PySR uses both Julia and Python, so you need to have both installed.

Install Julia - see downloads, and then instructions for mac and linux. (Don't use the conda-forge version; it doesn't seem to work properly.)

You can install PySR with:

pip3 install pysr
python3 -c 'import pysr; pysr.install()'

The second line will install and update the required Julia packages, including PyCall.jl.

Quickstart

import numpy as np
from pysr import pysr, best, get_hof

# Dataset
X = 2*np.random.randn(100, 5)
y = 2*np.cos(X[:, 3]) + X[:, 0]**2 - 2

# Learn equations
equations = pysr(X, y, niterations=5,
        binary_operators=["plus", "mult"],
        unary_operators=["cos", "exp", "sin"])

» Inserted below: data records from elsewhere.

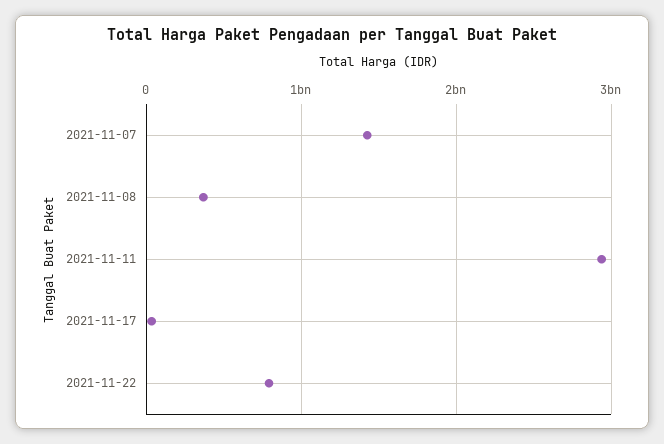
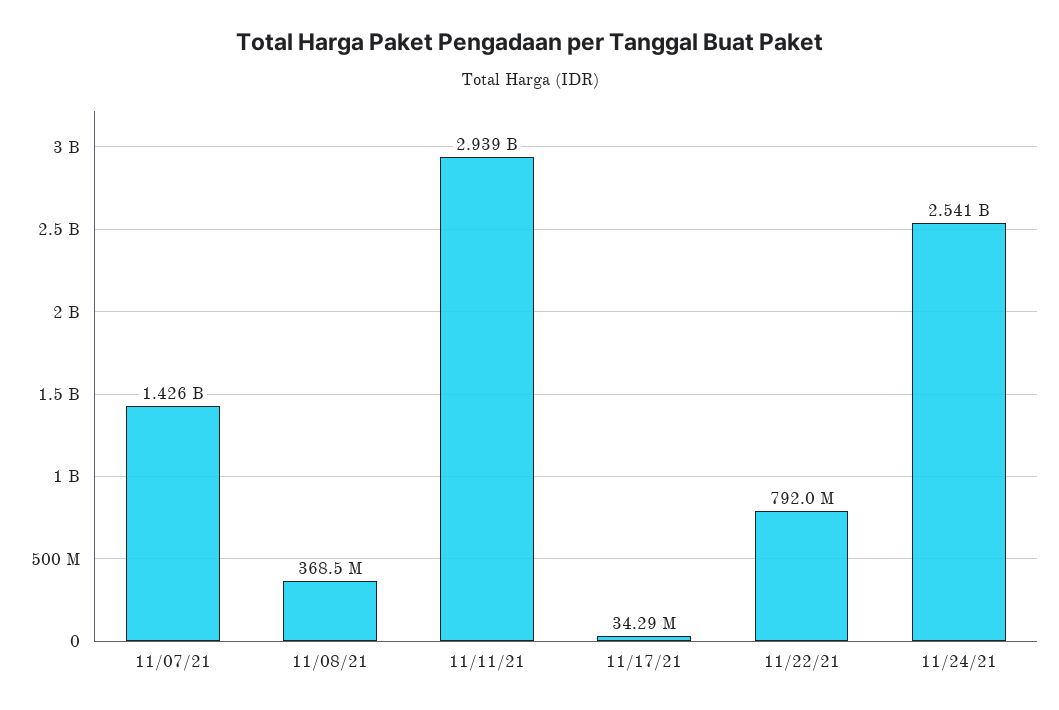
11/24/21: none -> 2541000000

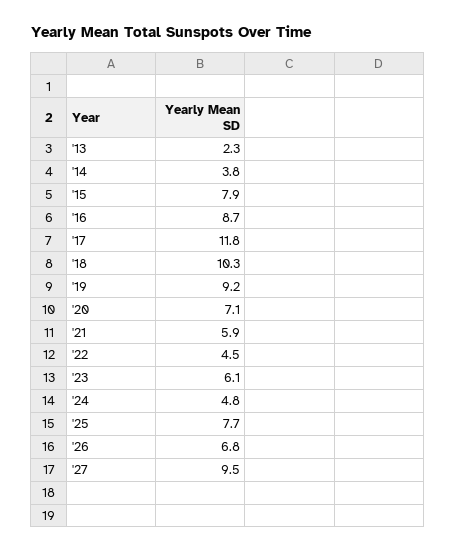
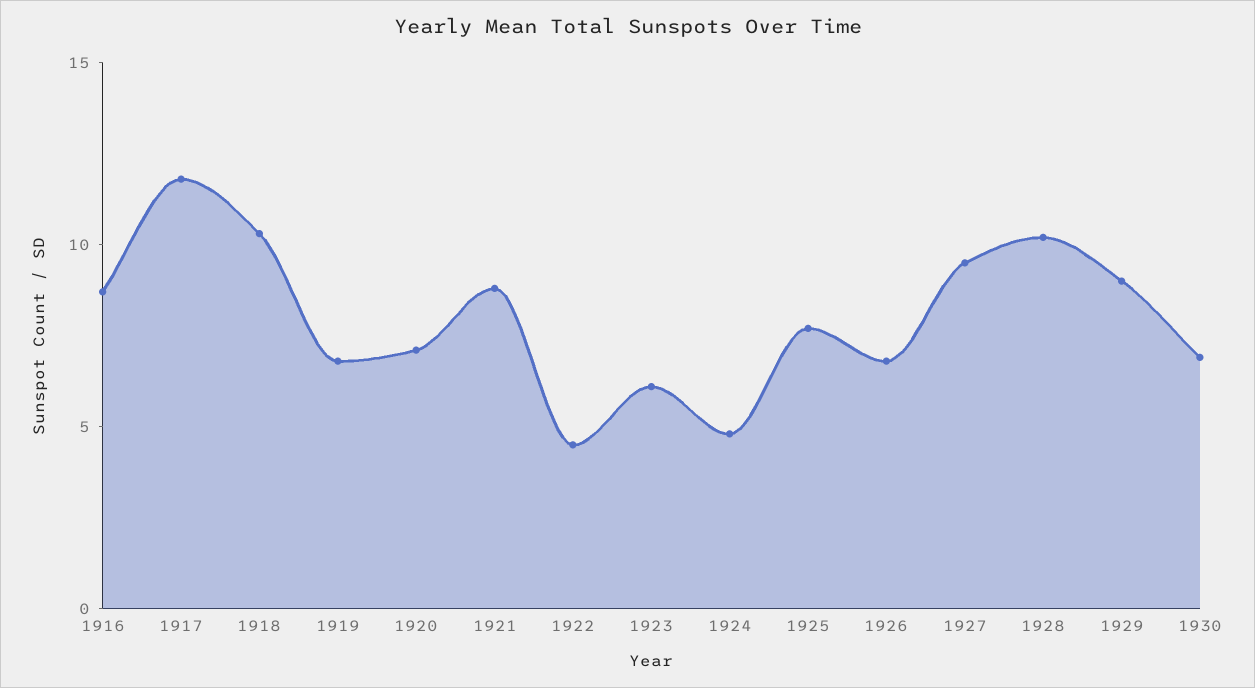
'13: 2.3 -> none
'14: 3.8 -> none
'15: 7.9 -> none
'19: 9.2 -> 7
'21: 5.9 -> 9
1928: none -> 10
1929: none -> 9
1930: none -> 7

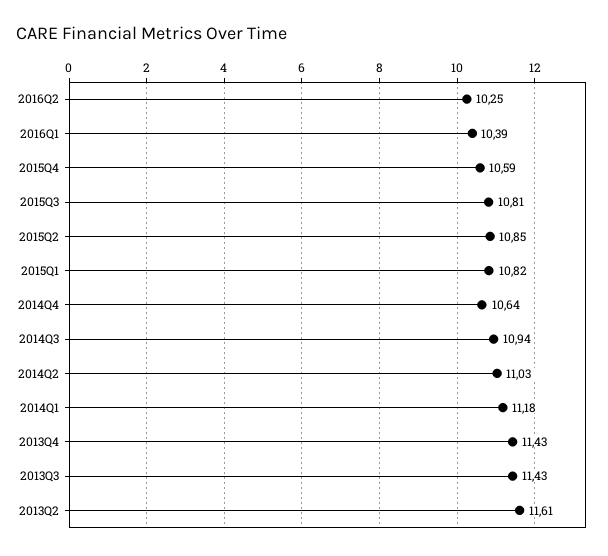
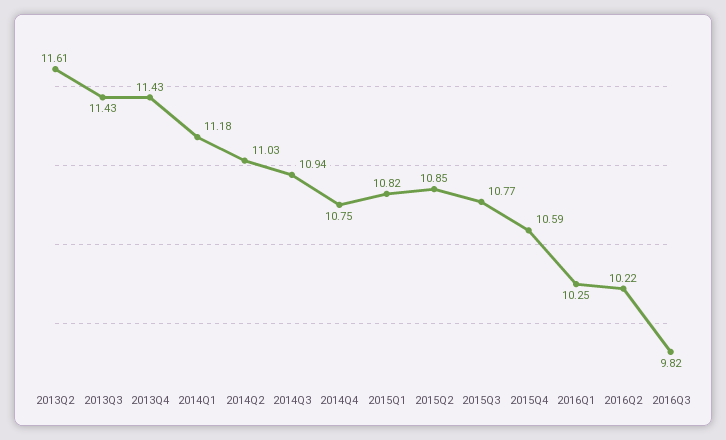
2016Q2: 10.25 -> 10.22
2016Q1: 10.39 -> 10.25
2015Q3: 10.81 -> 10.77
2014Q4: 10.64 -> 10.75
2016Q3: none -> 9.82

...# (you can use ctl-c to exit early)

print(best())

which gives:

x0**2 + 2.000016*cos(x3) - 1.9999845

The second and additional calls of pysr will be significantly faster in startup time, since the first call to Julia will compile and cache functions from the symbolic regression backend.

One can also use best_tex to get the LaTeX form, or best_callable to get a function you can call. This uses a score which balances complexity and error; however, one can see the full list of equations with:

print(get_hof())

This is a pandas table, with additional columns:

  • MSE - the mean square error of the formula
  • score - a metric akin to Occam's razor; you should use this to help select the "true" equation.
  • sympy_format - sympy equation.
  • lambda_format - a lambda function for that equation, that you can pass values through.